[[ INFORMATION SUPPLIED open ]]

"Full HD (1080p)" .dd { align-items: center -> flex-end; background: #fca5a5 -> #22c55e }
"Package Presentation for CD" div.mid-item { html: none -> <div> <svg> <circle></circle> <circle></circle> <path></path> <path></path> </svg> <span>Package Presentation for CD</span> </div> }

[[ INFORMATION SUPPLIED closed ]]
[[ INFORMATION SUPPLIED open ]]

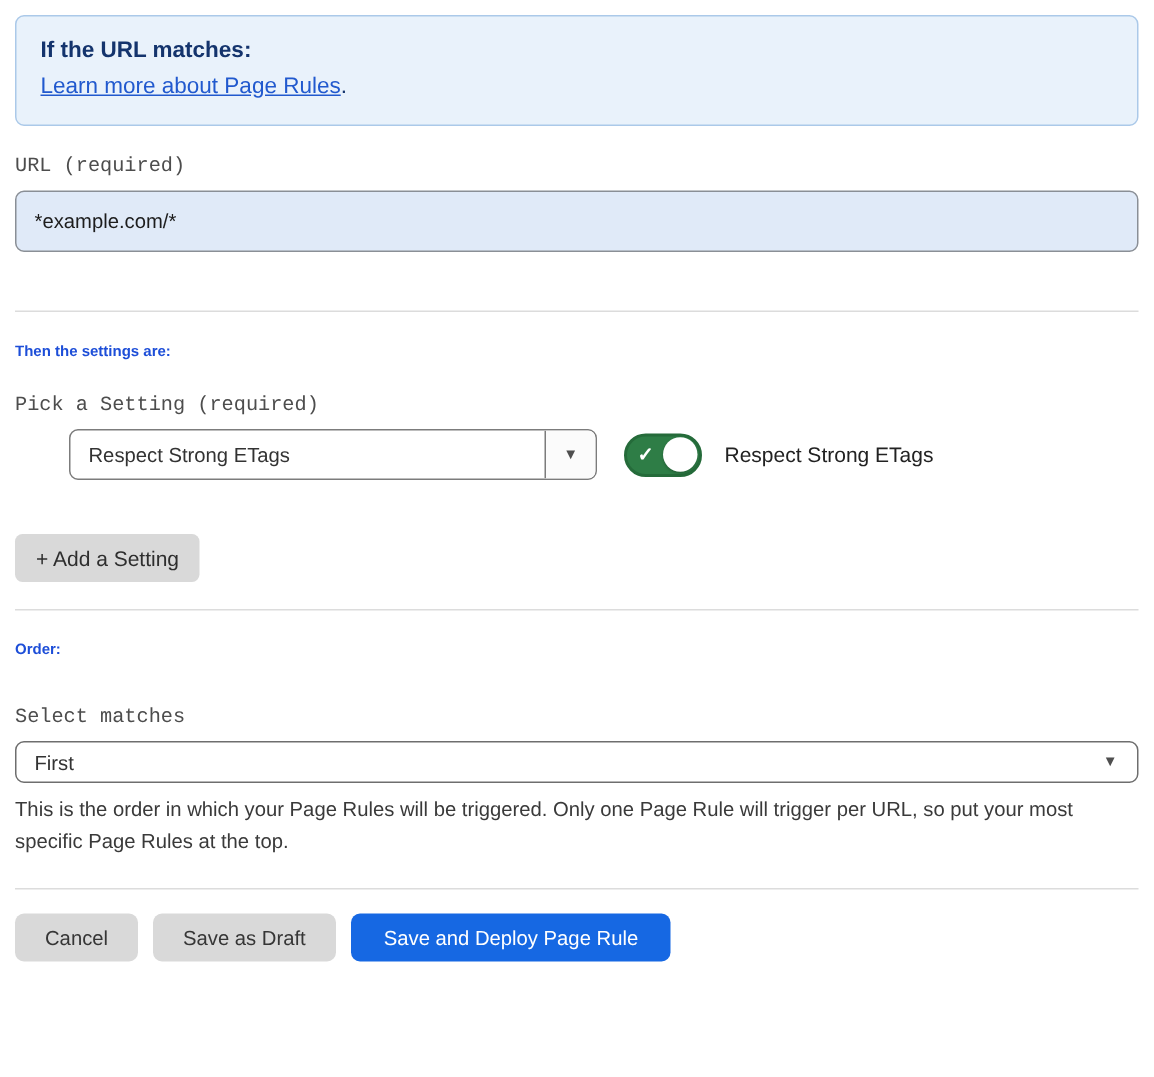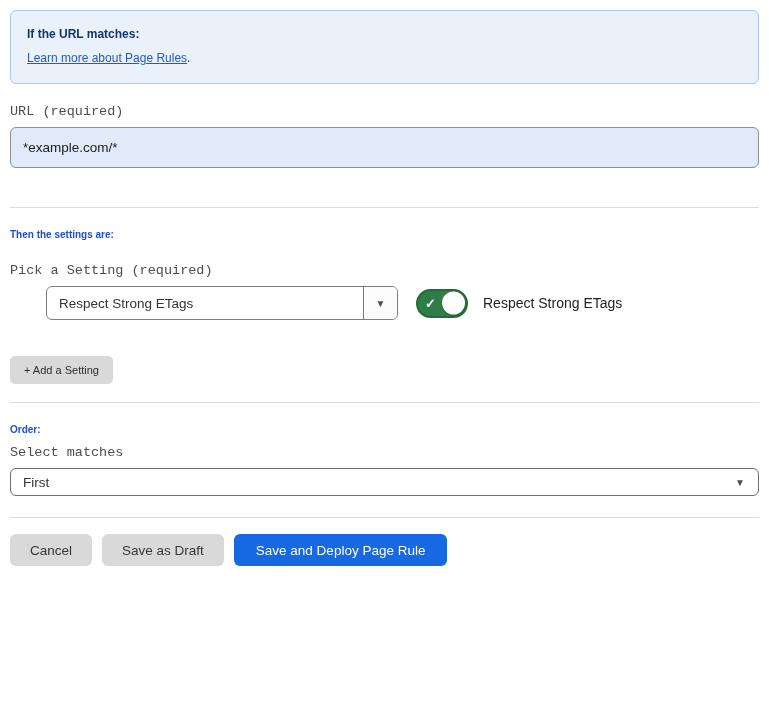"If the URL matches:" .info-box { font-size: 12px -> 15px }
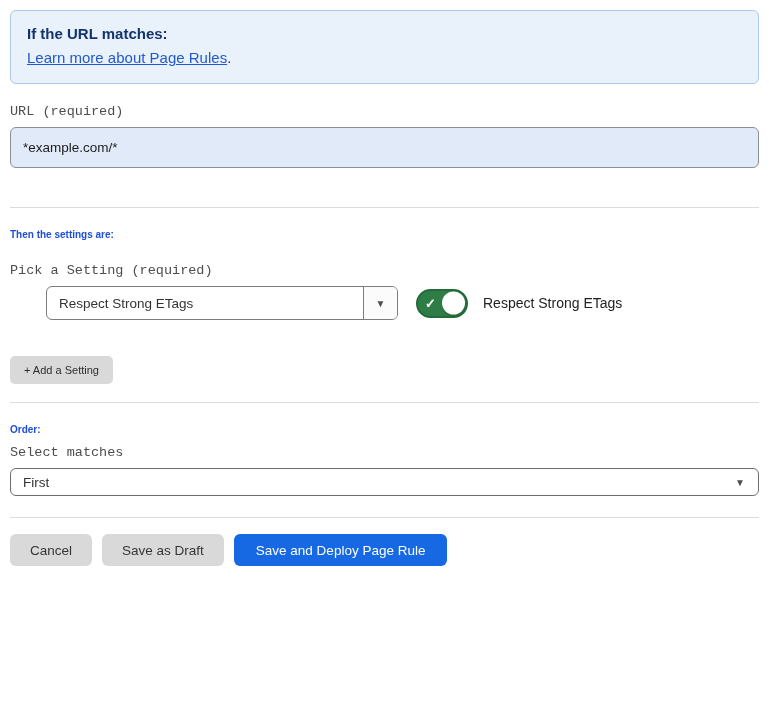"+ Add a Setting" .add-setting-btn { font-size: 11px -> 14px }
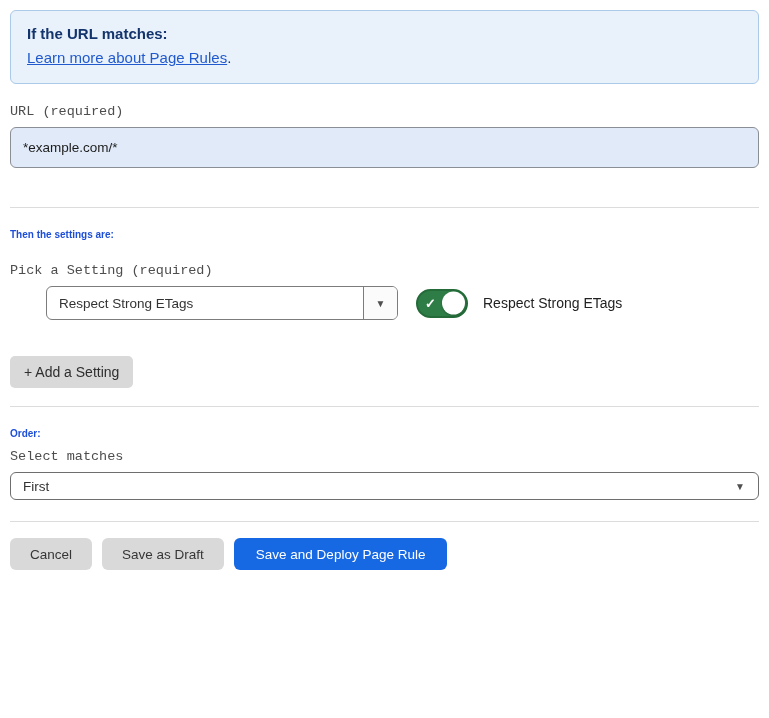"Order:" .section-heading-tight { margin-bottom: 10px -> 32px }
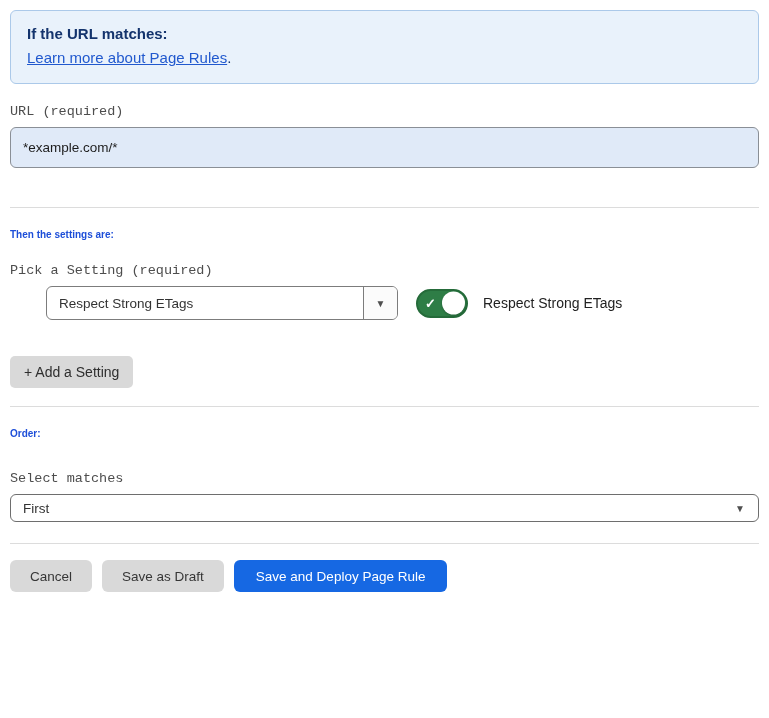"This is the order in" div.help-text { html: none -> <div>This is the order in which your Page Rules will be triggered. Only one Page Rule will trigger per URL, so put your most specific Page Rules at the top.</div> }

[[ INFORMATION SUPPLIED closed ]]
[[ INFORMATION SUPPLIED open ]]

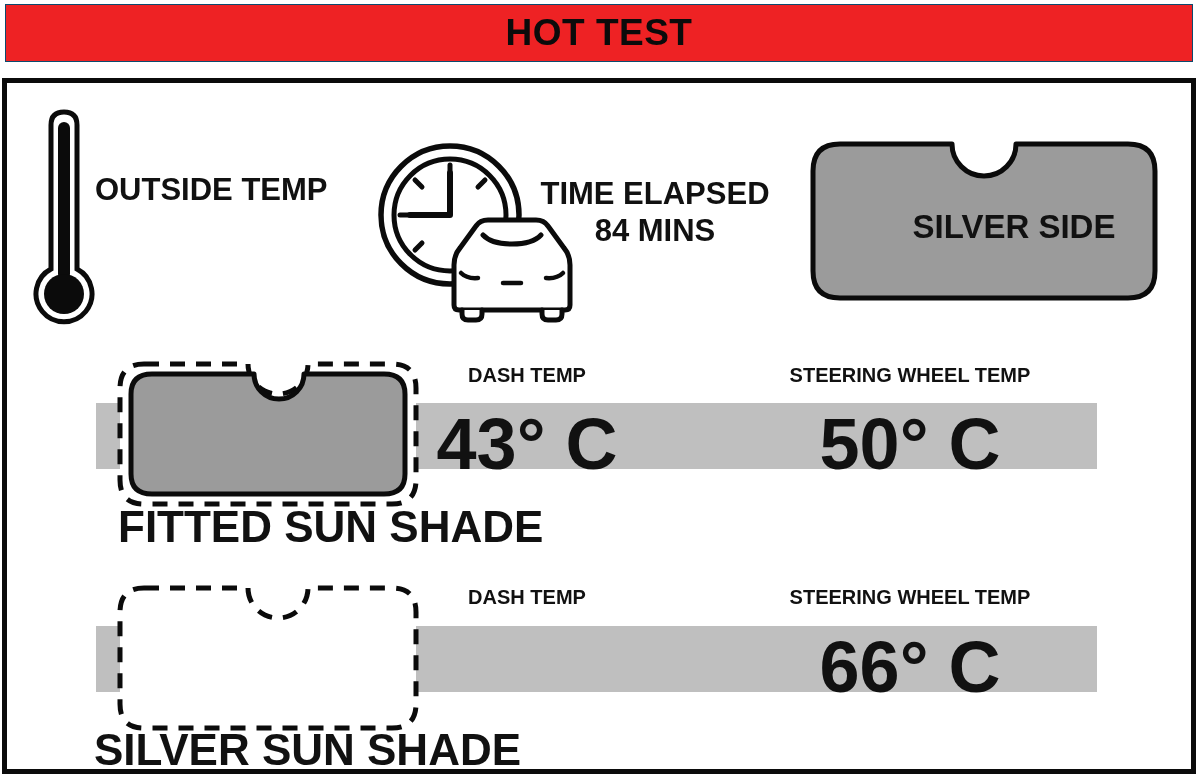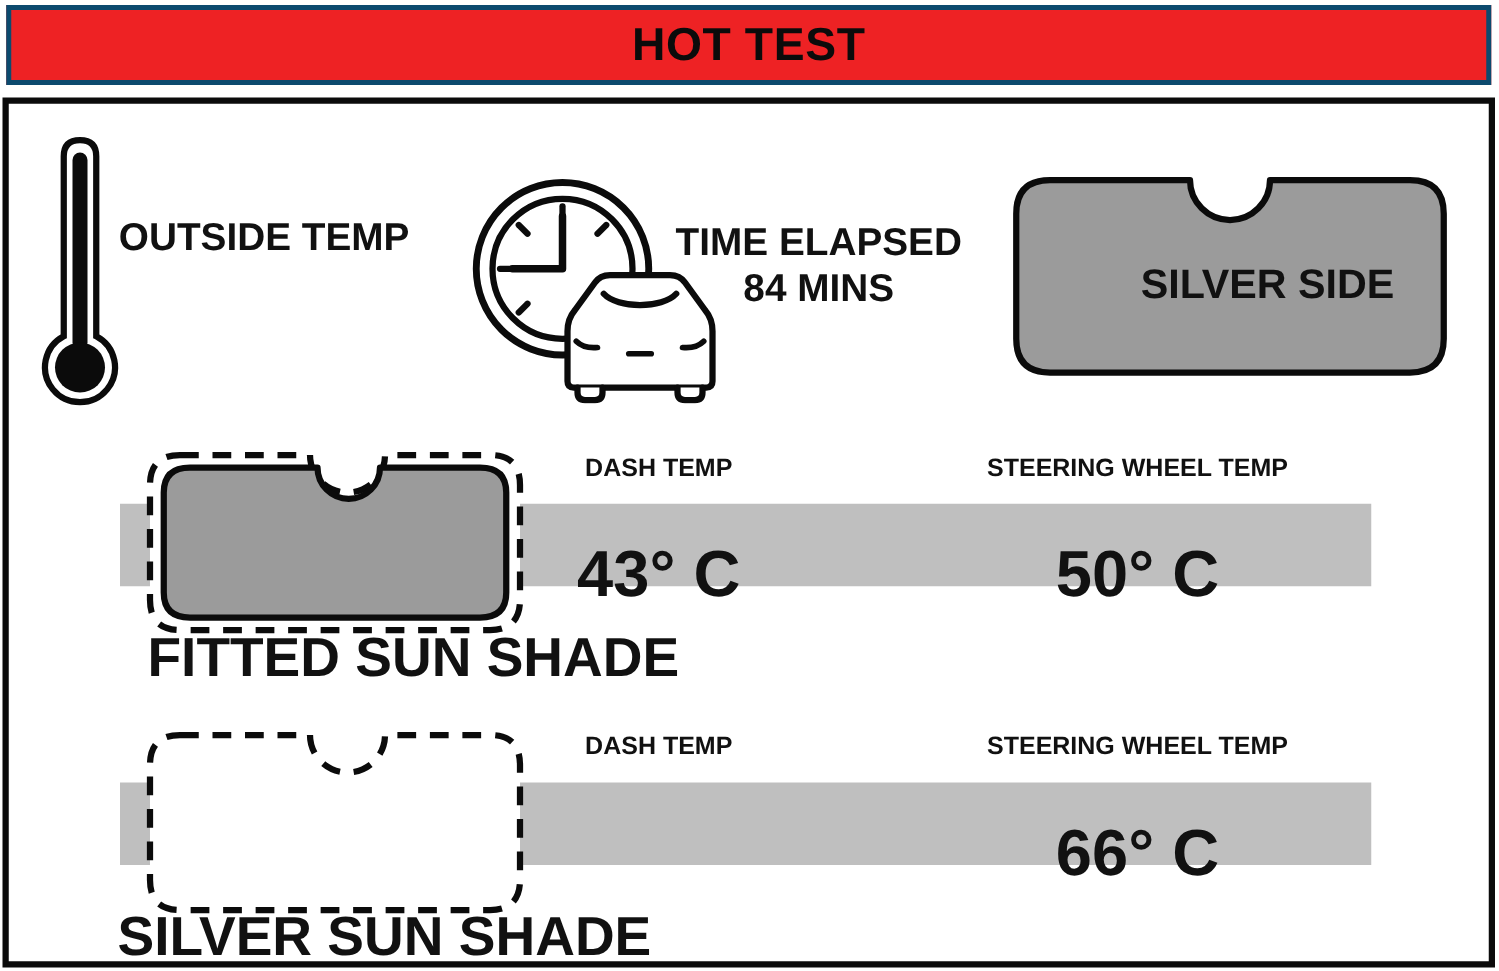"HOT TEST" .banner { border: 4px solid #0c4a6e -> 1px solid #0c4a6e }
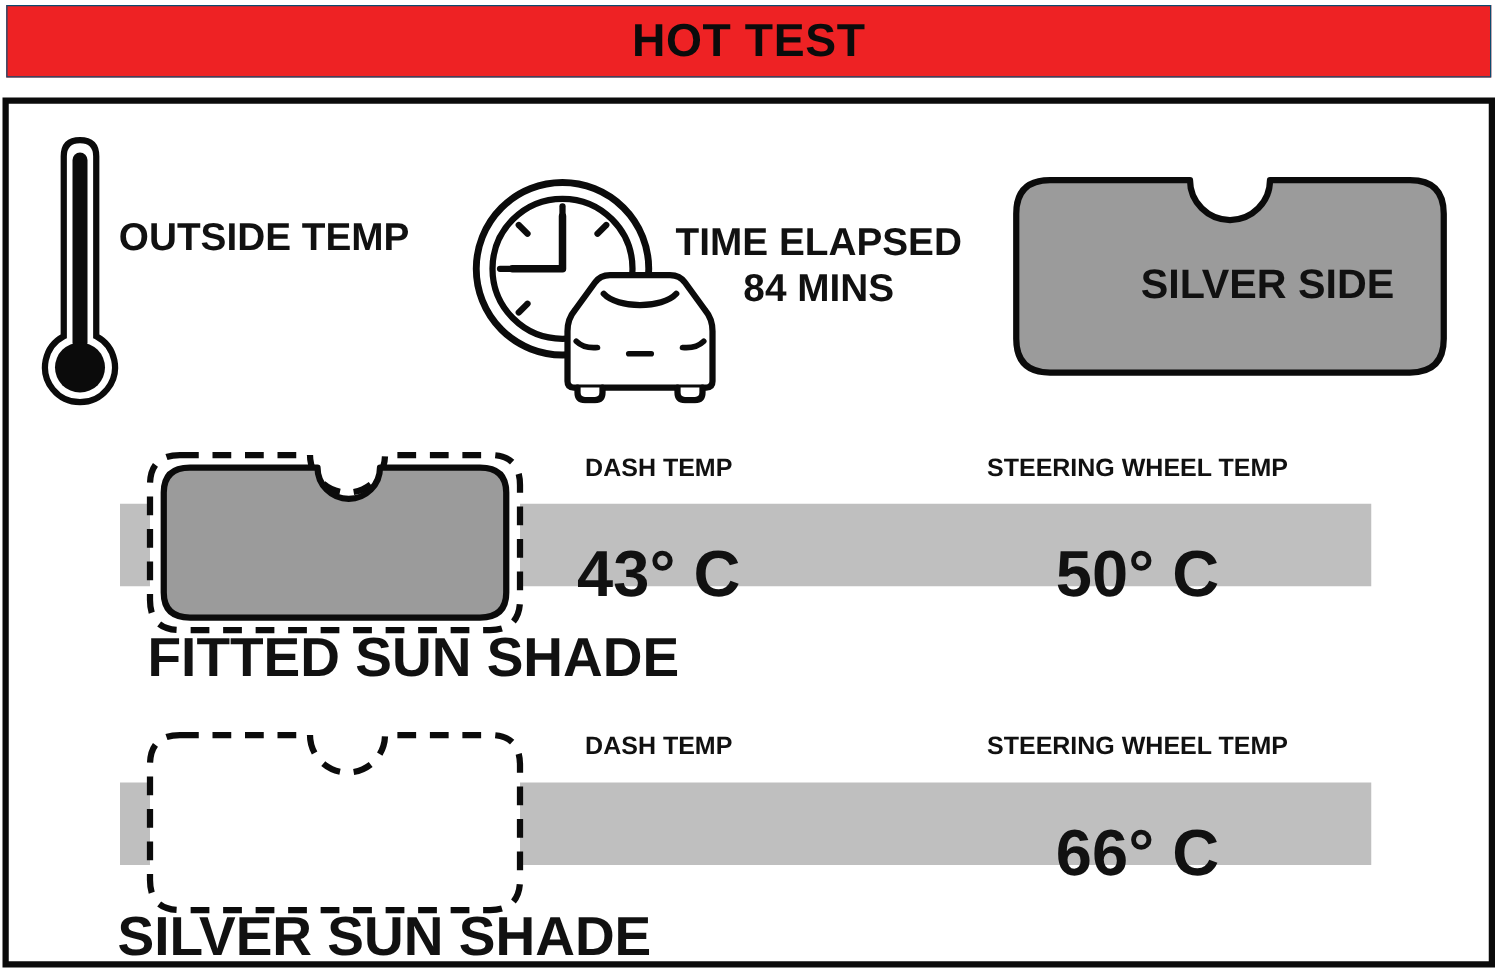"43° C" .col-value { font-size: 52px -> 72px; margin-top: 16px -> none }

[[ INFORMATION SUPPLIED closed ]]

**WHAT YOU WILL DO:** Return exactly the stretch above whose first line contains "margin-bottom: 10px ->" and whose last line contains "none -> <div>This", and nothing outside it. The pictures should not appear.

**FINISHED TASK:**
"Order:" .section-heading-tight { margin-bottom: 10px -> 32px }
"This is the order in" div.help-text { html: none -> <div>This is the order in which your Page Rules will be triggered. Only one Page Rule will trigger per URL, so put your most specific Page Rules at the top.</div> }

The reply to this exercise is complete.